Troubleshooting Save/Load TraceDataset in Python: Common Errors

David K. · 2024-01-26T00:01:16.989Z

Hi - I'm having difficulty using the new Save/Load TraceDataset feature. I started with the GitHub template: dataset = TraceDataset(...) dataset_id = dataset.save() loaded_dataset = TraceDataset.load(dataset_id) But I'm having trouble properly specifying what should go inside the TraceDataset() parentheses, since I can grab all spans but I can't seem to format them properly to pass as a TraceDataset parameter: from phoenix.trace import TraceDataset allspans=px.active_session().get_spans_dataframe() dataset = TraceDataset.from_spans(allspans) ######### Generates an error What's the proper way to do this, for both loading and saving? Thanks, David

Xander S.
·
Hey David K., thanks for the note! Do you mind dropping the stacktrace you're hitting?
Xander S.
·
Also curious, do you hit the same issue if you use px.active_session().get_trace_dataset()?

David K.

Hi Xander -- Here is the traceback:

---------------------------------------------------------------------------
AttributeError                            Traceback (most recent call last)
Cell In[56], line 4
      2 allspans=px.active_session().get_spans_dataframe()
      3 #allspans=px.active_session().get_trace_dataset()
----> 4 dataset = TraceDataset.from_spans(allspans)

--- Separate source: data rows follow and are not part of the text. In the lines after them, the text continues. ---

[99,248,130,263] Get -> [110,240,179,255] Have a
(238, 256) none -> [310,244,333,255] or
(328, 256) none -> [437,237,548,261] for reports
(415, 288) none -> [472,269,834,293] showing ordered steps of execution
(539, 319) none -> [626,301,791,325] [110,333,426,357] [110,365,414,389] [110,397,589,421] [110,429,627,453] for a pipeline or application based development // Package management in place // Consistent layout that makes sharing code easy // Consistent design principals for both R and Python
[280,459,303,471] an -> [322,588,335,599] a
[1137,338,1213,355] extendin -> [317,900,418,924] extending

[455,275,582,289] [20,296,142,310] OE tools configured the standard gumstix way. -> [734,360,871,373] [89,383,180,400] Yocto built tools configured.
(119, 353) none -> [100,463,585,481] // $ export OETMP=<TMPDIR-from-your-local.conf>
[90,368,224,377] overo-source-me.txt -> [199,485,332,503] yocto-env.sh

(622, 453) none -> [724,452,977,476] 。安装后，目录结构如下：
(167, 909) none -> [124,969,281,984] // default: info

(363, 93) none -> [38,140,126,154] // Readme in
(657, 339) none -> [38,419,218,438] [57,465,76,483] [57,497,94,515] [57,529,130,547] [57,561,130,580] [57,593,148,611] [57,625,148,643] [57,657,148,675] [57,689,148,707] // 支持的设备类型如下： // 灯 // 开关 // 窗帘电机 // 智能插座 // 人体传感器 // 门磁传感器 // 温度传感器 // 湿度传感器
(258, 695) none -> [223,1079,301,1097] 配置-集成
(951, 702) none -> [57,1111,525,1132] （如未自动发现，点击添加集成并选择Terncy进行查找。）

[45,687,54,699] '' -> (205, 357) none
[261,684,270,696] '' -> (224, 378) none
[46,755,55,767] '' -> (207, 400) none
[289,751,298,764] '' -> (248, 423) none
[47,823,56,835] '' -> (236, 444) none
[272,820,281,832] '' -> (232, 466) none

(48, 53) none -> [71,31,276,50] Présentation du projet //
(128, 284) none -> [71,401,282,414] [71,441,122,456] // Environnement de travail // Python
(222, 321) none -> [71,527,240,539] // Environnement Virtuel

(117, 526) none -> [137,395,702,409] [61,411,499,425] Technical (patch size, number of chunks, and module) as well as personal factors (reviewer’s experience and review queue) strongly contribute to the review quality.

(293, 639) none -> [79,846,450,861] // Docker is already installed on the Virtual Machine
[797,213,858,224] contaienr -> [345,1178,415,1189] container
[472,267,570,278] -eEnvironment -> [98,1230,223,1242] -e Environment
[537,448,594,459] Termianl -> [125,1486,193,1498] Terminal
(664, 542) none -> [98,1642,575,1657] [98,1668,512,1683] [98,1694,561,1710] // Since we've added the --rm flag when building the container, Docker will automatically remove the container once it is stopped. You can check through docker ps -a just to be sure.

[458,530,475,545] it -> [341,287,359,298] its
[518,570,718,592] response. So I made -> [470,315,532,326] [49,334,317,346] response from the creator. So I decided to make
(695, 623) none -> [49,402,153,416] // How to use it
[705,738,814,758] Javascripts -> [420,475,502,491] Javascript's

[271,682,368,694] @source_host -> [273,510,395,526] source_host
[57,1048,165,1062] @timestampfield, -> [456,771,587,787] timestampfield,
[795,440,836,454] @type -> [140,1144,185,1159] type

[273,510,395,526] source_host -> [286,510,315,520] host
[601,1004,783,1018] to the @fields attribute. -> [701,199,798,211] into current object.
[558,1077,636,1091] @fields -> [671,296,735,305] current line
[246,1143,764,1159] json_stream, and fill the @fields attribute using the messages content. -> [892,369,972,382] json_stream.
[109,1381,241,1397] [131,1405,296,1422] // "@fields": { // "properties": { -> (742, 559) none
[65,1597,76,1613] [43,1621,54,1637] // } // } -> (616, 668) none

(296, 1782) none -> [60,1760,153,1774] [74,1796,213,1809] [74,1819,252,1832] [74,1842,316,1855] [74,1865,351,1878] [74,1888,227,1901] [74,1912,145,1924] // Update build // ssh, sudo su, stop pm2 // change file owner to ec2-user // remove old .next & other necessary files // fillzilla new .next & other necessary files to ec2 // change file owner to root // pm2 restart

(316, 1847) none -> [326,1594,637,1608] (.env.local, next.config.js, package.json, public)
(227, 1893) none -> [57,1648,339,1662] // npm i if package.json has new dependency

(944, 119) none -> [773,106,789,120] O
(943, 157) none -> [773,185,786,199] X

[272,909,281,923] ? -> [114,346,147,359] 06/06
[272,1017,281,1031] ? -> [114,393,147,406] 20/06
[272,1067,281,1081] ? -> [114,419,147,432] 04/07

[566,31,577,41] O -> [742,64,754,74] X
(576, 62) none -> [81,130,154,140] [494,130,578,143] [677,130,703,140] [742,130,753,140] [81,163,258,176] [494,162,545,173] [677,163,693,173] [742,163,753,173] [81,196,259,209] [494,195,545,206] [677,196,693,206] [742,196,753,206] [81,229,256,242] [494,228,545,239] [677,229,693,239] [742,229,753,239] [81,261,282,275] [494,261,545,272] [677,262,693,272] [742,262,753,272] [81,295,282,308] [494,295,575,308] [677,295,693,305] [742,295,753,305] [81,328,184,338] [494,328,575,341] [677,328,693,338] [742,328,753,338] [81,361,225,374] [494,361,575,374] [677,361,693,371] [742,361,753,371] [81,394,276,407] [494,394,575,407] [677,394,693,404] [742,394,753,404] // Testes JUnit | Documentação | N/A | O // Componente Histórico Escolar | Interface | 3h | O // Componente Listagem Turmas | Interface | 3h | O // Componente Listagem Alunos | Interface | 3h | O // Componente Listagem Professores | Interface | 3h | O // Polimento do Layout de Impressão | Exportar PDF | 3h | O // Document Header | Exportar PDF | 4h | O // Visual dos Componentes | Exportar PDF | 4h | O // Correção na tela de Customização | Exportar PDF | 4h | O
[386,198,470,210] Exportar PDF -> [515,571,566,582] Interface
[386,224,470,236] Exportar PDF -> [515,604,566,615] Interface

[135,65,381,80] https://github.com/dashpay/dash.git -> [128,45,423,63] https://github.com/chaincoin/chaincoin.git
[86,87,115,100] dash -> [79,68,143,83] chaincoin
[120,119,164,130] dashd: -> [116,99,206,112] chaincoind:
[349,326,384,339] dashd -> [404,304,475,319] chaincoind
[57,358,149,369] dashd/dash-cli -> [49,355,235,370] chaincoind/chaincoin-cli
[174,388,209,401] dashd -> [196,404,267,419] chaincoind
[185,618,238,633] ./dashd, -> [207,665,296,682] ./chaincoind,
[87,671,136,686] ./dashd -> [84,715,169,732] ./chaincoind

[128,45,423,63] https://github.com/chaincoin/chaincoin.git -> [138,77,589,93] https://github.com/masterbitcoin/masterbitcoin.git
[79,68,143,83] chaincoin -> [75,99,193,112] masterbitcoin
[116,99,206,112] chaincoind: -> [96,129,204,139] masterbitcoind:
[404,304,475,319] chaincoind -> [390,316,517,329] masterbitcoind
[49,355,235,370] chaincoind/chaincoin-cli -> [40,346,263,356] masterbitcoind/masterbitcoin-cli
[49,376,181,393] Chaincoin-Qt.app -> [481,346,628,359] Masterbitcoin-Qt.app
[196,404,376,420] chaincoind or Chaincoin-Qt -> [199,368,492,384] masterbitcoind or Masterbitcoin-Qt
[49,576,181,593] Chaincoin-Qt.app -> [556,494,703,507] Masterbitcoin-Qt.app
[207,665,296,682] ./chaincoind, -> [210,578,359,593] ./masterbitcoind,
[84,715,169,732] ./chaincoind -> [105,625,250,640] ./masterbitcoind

File ~\AppData\Local\anaconda3\envs\testdir\Lib\site-packages\phoenix\trace\trace_dataset.py:139, in TraceDataset.from_spans(cls, spans)
    128 @classmethod
    129 def from_spans(cls, spans: List[Span]) -> "TraceDataset":
    130     """Creates a TraceDataset from a list of spans.
    131 
    132     Args:
   (...)
    136         TraceDataset: A TraceDataset containing the spans.
    137     """
    138     return cls(
--> 139         pd.json_normalize(
    140             (json.loads(span_to_json(span)) for span in spans),  # type: ignore
    141             max_level=1,
    142         )
    143     )

File ~\AppData\Local\anaconda3\envs\testdir\Lib\site-packages\pandas\io\json\_normalize.py:461, in _json_normalize(data, record_path, meta, meta_prefix, record_prefix, errors, sep, max_level)
    458     return DataFrame(_simple_json_normalize(data, sep=sep))
    460 if record_path is None:
--> 461     if any([isinstance(x, dict) for x in y.values()] for y in data):
    462         # naive normalization, this is idempotent for flat records
    463         # and potentially will inflate the data considerably for
    464         # deeply nested structures:
    465         #  {VeryLong: { b: 1,c:2}} -> {VeryLong.b:1 ,VeryLong.c:@}
    466         #
    467         # TODO: handle record value which are lists, at least error
    468         #       reasonably
    469         data = nested_to_record(data, sep=sep, max_level=max_level)
    470     return DataFrame(data)

File ~\AppData\Local\anaconda3\envs\testdir\Lib\site-packages\pandas\io\json\_normalize.py:461, in <genexpr>(.0)
    458     return DataFrame(_simple_json_normalize(data, sep=sep))
    460 if record_path is None:
--> 461     if any([isinstance(x, dict) for x in y.values()] for y in data):
    462         # naive normalization, this is idempotent for flat records
    463         # and potentially will inflate the data considerably for
    464         # deeply nested structures:
    465         #  {VeryLong: { b: 1,c:2}} -> {VeryLong.b:1 ,VeryLong.c:@}
    466         #
    467         # TODO: handle record value which are lists, at least error
    468         #       reasonably
    469         data = nested_to_record(data, sep=sep, max_level=max_level)
    470     return DataFrame(data)

AttributeError: 'str' object has no attribute 'values'

If I try px.active_session().get_trace_dataset(), I get

---------------------------------------------------------------------------
AttributeError                            Traceback (most recent call last)
Cell In[57], line 3
      1 from phoenix.trace import TraceDataset
      2 #allspans=px.active_session().get_spans_dataframe()
----> 3 allspans=px.active_session().get_trace_dataset()
      4 dataset = TraceDataset.from_spans(allspans)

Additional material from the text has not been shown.